DATA EXCERPTS →
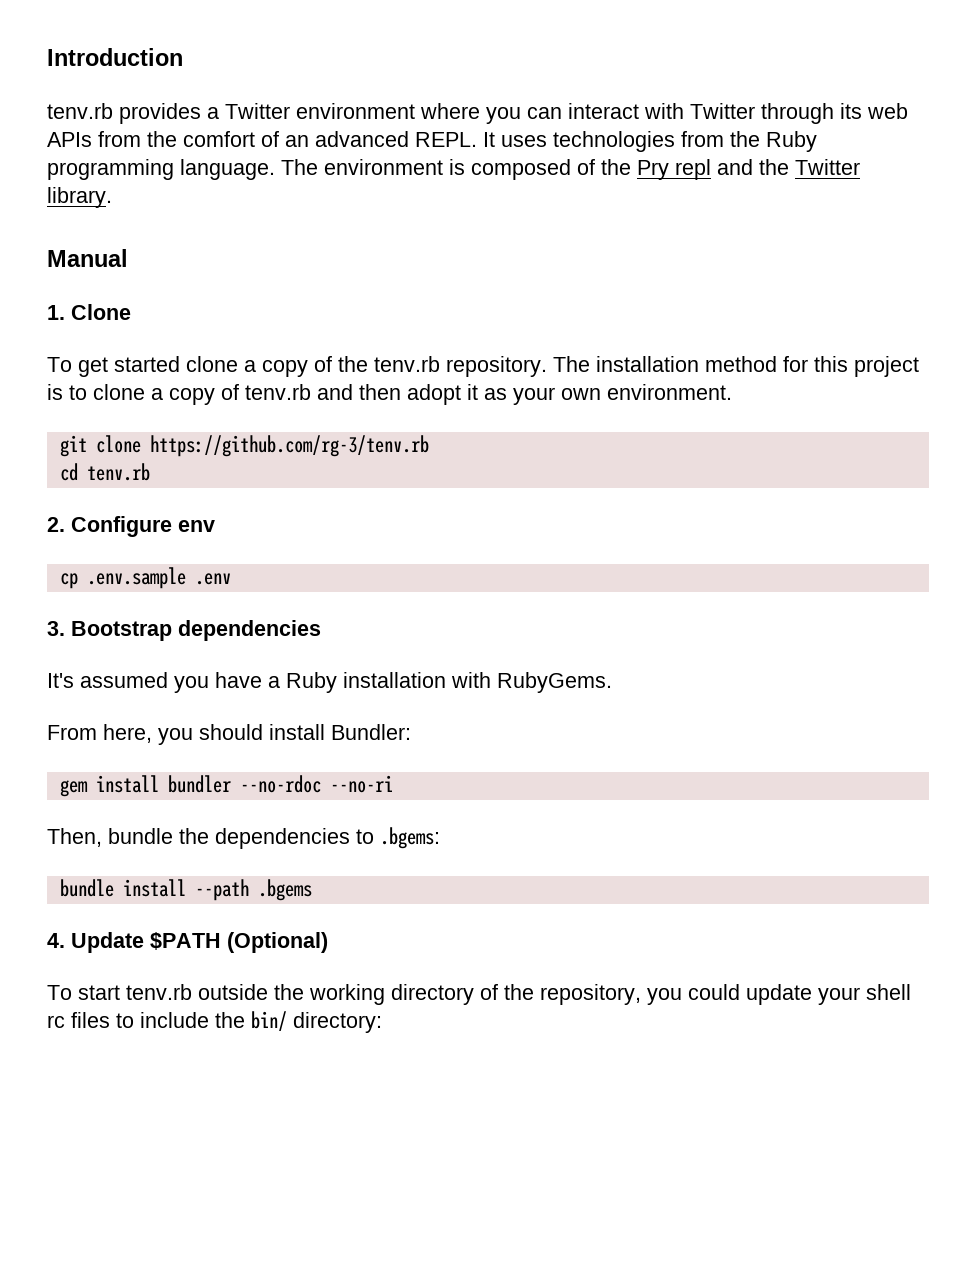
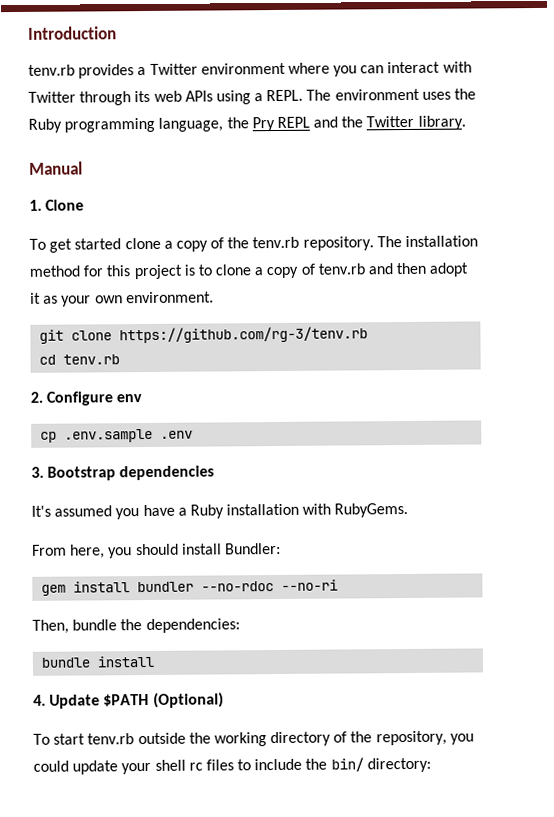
[98,131,817,152] [47,159,595,180] from the comfort of an advanced REPL. It uses technologies from the Ruby programming language. The environment is composed of -> [215,88,477,105] [28,117,224,133] using a REPL. The environment uses the Ruby programming language,
[675,159,711,180] repl -> [276,116,310,128] REPL
[215,827,440,849] dependencies to .bgems: -> [145,618,240,634] dependencies:
[194,879,312,901] --path .bgems -> (155, 661) none

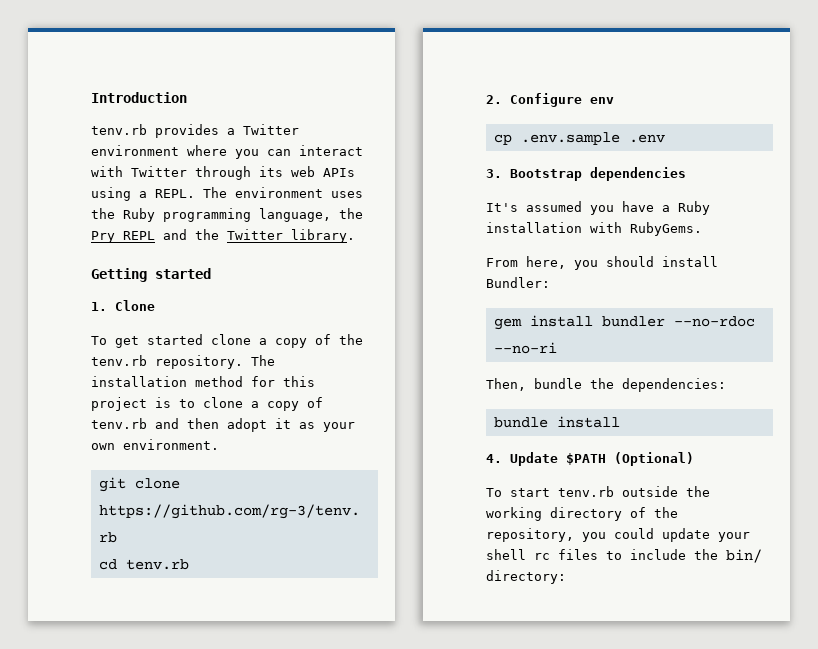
[29,161,83,175] Manual -> [91,268,211,282] Getting started

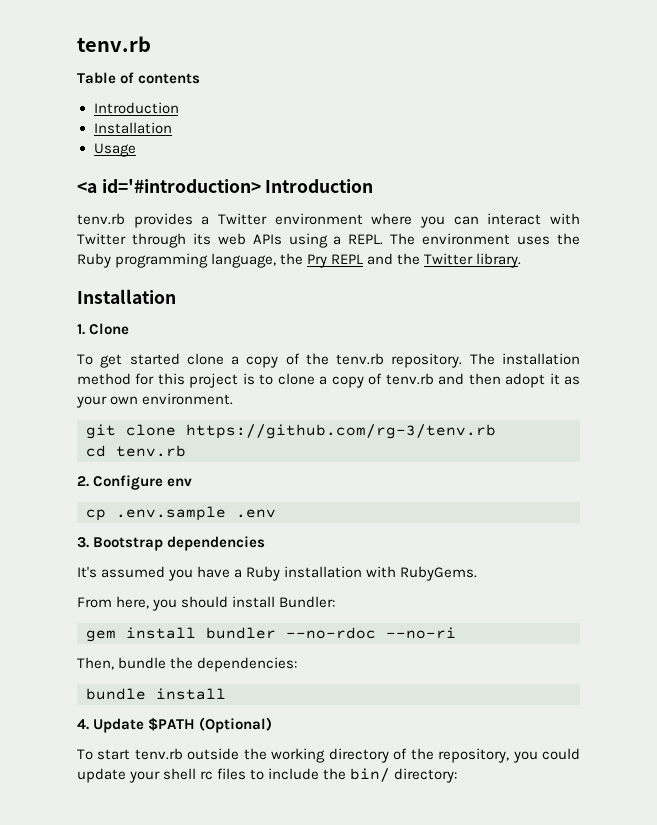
(91, 97) none -> [77,36,151,52] [77,72,201,84] [93,102,179,114] [93,122,172,134] [93,143,136,157] [77,179,261,193] tenv.rb // Table of contents // Introduction // Installation // Usage // <a id='#introduction>
[91,268,211,282] Getting started -> [77,289,176,304] Installation

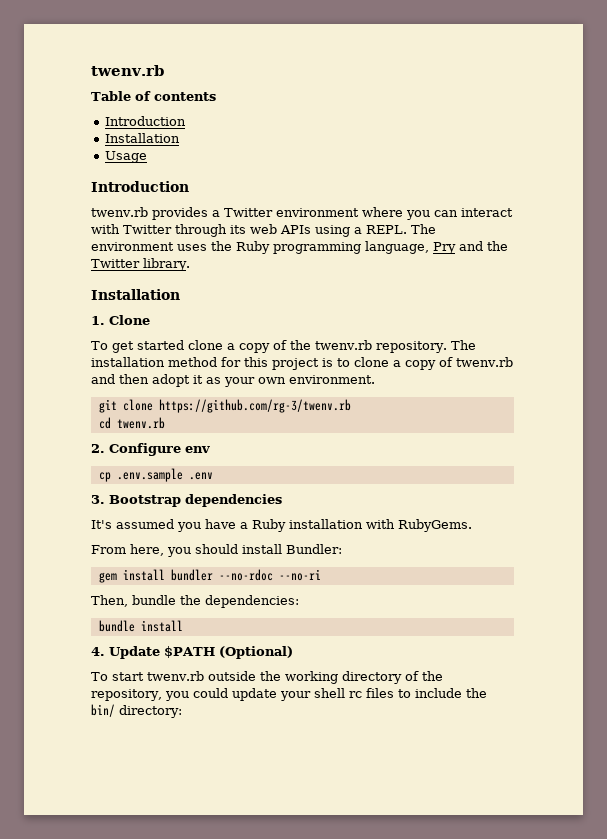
[77,36,151,52] tenv.rb -> [91,65,164,76] twenv.rb
[77,179,374,193] [77,213,125,225] <a id='#introduction> Introduction // tenv.rb -> [91,181,189,192] [91,207,148,217] Introduction // twenv.rb
[280,253,364,268] the Pry REPL -> [433,242,456,254] Pry
[336,353,385,365] tenv.rb -> [315,340,372,350] twenv.rb
[385,373,434,385] tenv.rb -> [456,357,513,367] twenv.rb
[186,424,496,439] https://github.com/rg-3/tenv.rb -> [158,399,351,413] https://github.com/rg-3/twenv.rb
[116,445,186,457] tenv.rb -> [116,417,165,429] twenv.rb
[134,748,183,760] tenv.rb -> [147,671,204,681] twenv.rb

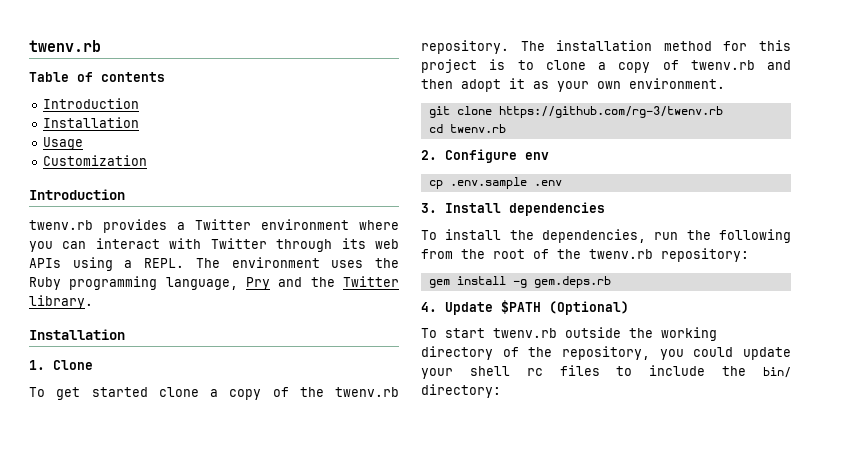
(147, 157) none -> [42,155,147,166] // Customization
[109,495,181,507] Bootstrap -> [445,203,501,213] Install
[91,519,472,532] [91,544,342,557] [98,569,321,583] [91,595,299,608] [98,620,183,632] It's assumed you have a Ruby installation with RubyGems. // From here, you should install Bundler: // gem install bundler --no-rdoc --no-ri // Then, bundle the dependencies: // bundle install -> [421,229,791,243] [421,248,749,262] [428,276,611,288] To install the dependencies, run the following from the root of the twenv.rb repository: // gem install -g gem.deps.rb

WHAT TO PRODUCE → The answer should consist of every line from the listing above that includes the word "bgems".

ANSWER BELOW →
[215,827,440,849] dependencies to .bgems: -> [145,618,240,634] dependencies:
[194,879,312,901] --path .bgems -> (155, 661) none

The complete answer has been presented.